» **Task requirements**: Take every line from the entries below that includes the word "extern" and copy it.

[Opening Data to process section]

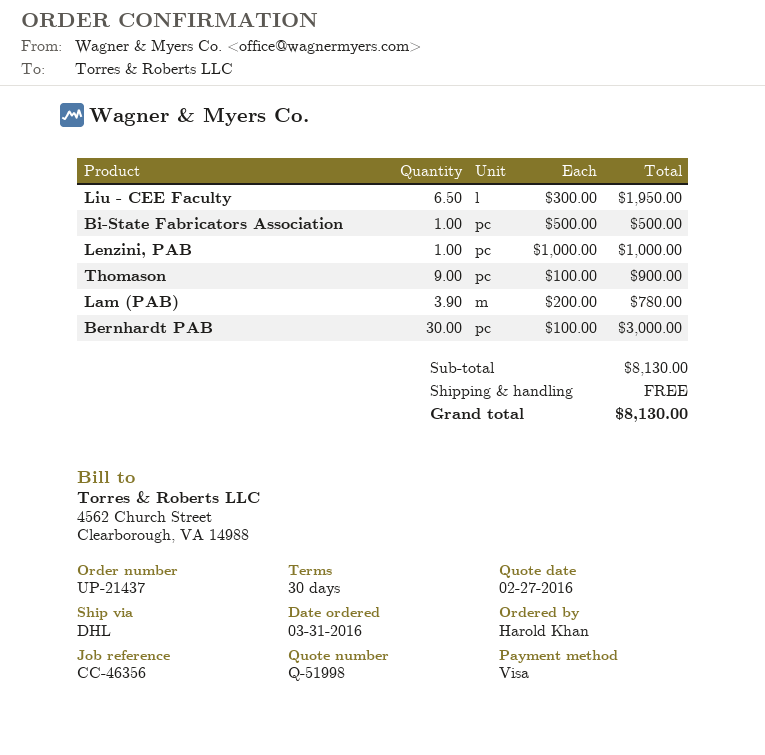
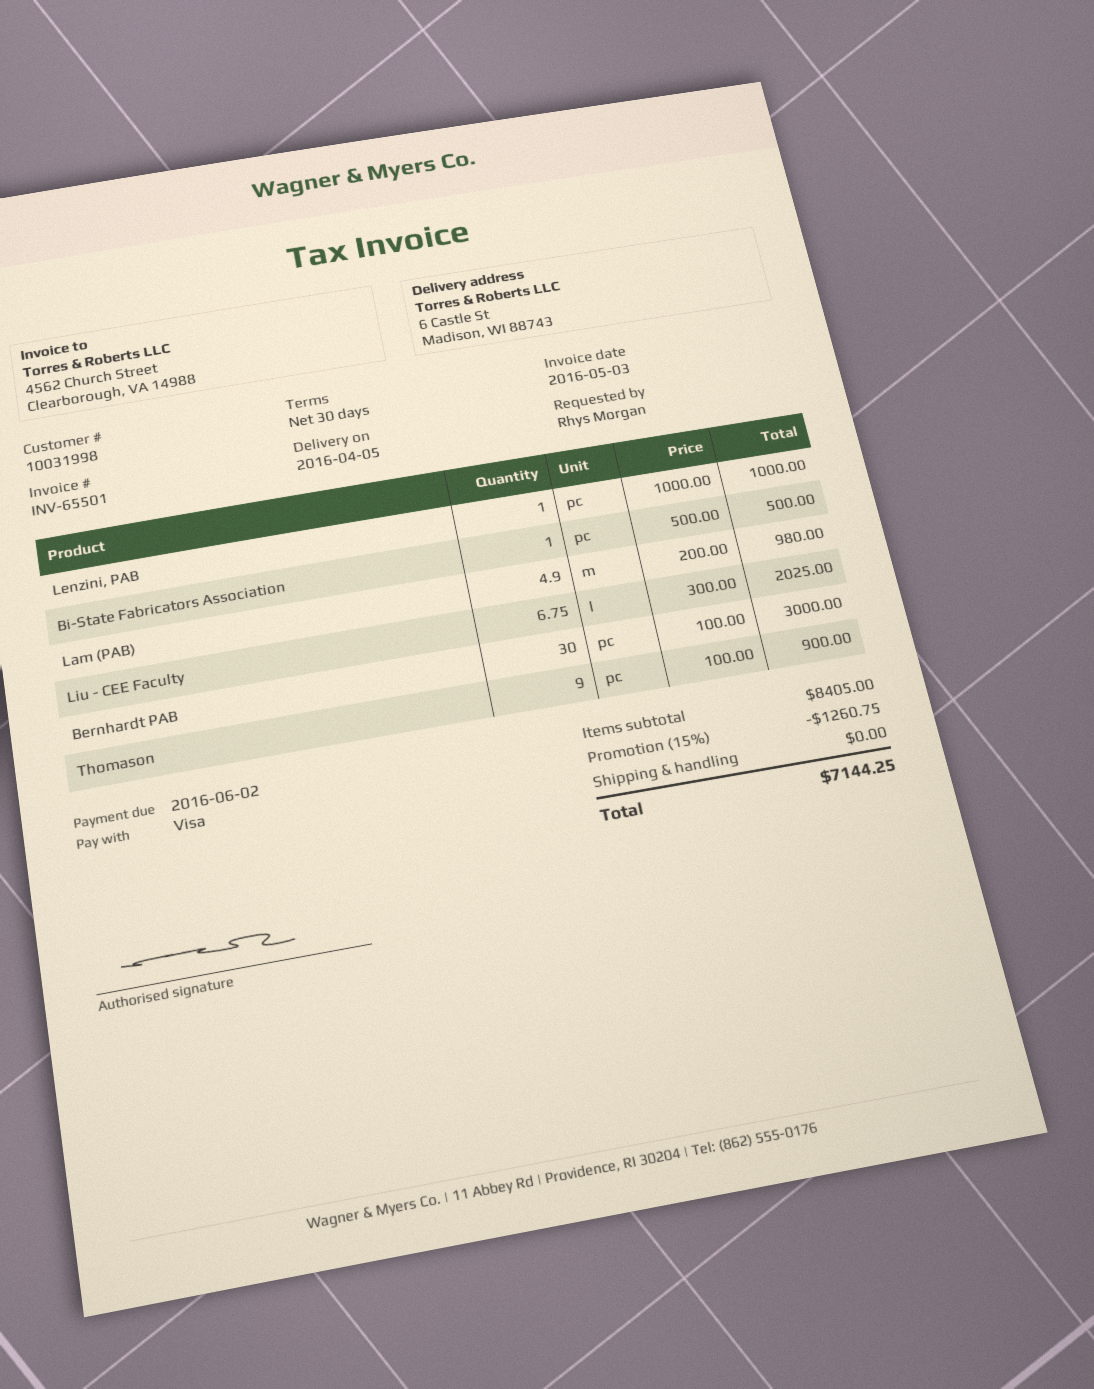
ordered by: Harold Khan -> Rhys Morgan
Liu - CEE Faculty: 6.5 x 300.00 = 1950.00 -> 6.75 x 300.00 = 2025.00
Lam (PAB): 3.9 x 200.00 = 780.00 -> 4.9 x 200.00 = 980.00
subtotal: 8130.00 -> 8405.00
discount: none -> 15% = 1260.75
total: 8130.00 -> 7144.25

[Closing Data to process section]
[Opening Data to process section]

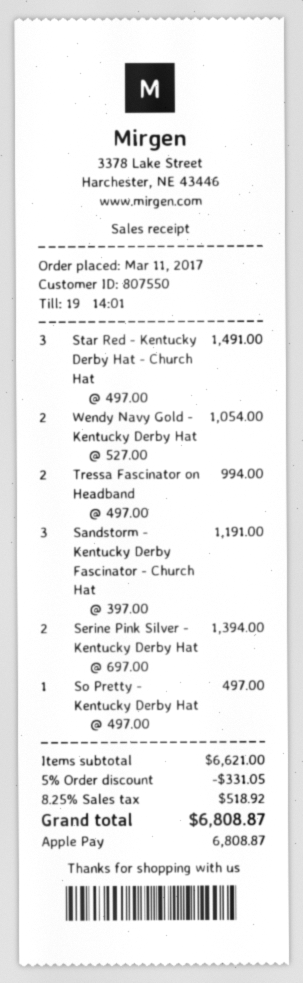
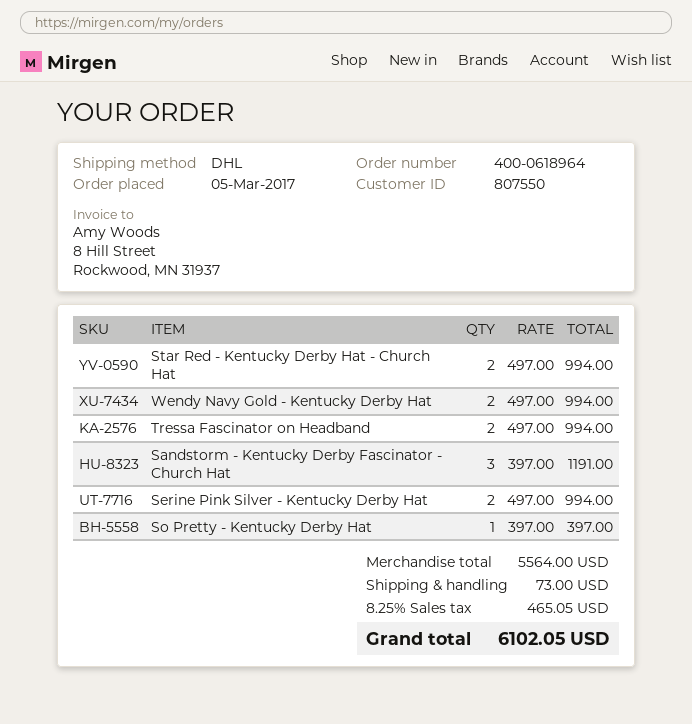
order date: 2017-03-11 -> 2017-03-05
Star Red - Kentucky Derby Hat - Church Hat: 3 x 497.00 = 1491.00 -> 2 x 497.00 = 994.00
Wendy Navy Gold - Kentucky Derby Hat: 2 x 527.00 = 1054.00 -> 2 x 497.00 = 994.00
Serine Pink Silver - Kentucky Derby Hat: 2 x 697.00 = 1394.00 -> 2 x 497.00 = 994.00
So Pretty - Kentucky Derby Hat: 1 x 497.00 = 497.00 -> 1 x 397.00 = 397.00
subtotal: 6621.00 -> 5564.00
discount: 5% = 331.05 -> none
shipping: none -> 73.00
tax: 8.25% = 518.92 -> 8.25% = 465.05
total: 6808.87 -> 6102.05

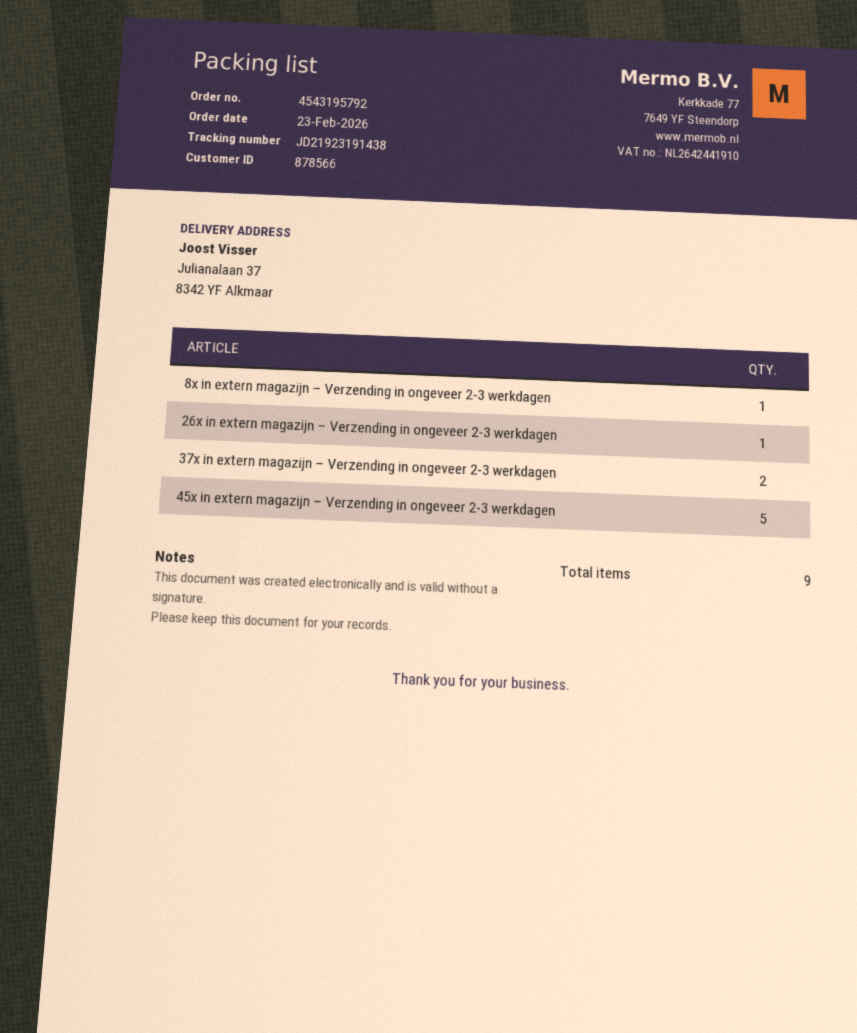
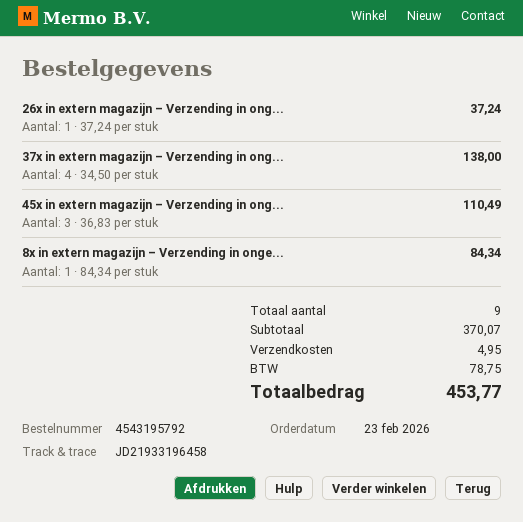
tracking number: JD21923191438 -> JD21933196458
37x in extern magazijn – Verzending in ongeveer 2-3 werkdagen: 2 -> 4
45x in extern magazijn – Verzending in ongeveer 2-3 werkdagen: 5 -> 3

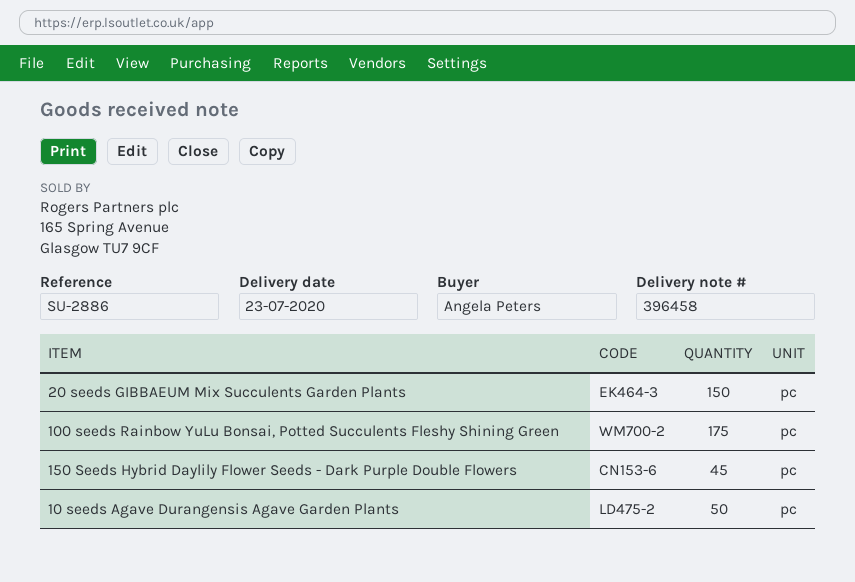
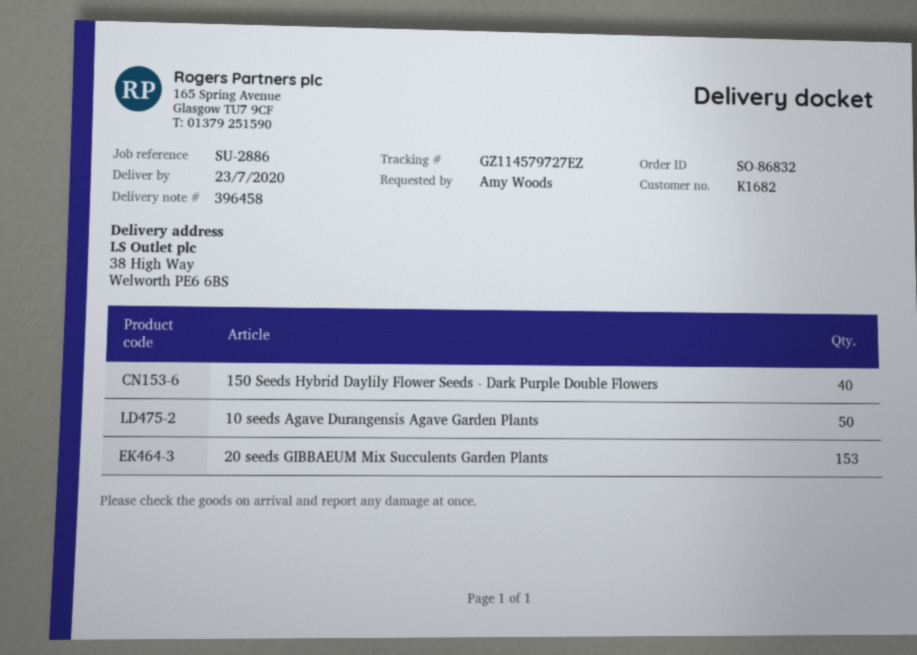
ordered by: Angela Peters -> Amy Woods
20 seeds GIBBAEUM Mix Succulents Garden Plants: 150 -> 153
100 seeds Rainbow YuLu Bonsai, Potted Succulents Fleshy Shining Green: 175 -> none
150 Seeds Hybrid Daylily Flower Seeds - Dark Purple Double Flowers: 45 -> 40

[Closing Data to process section]
[Opening Data to process section]

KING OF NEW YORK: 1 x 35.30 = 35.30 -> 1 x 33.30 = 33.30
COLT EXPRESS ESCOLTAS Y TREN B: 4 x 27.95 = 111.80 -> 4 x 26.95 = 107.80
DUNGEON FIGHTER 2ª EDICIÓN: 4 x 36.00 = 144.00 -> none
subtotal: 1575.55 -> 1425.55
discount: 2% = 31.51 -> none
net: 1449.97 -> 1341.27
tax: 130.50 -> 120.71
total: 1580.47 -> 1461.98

[Closing Data to process section]

» **Task result**:
37x in extern magazijn – Verzending in ongeveer 2-3 werkdagen: 2 -> 4
45x in extern magazijn – Verzending in ongeveer 2-3 werkdagen: 5 -> 3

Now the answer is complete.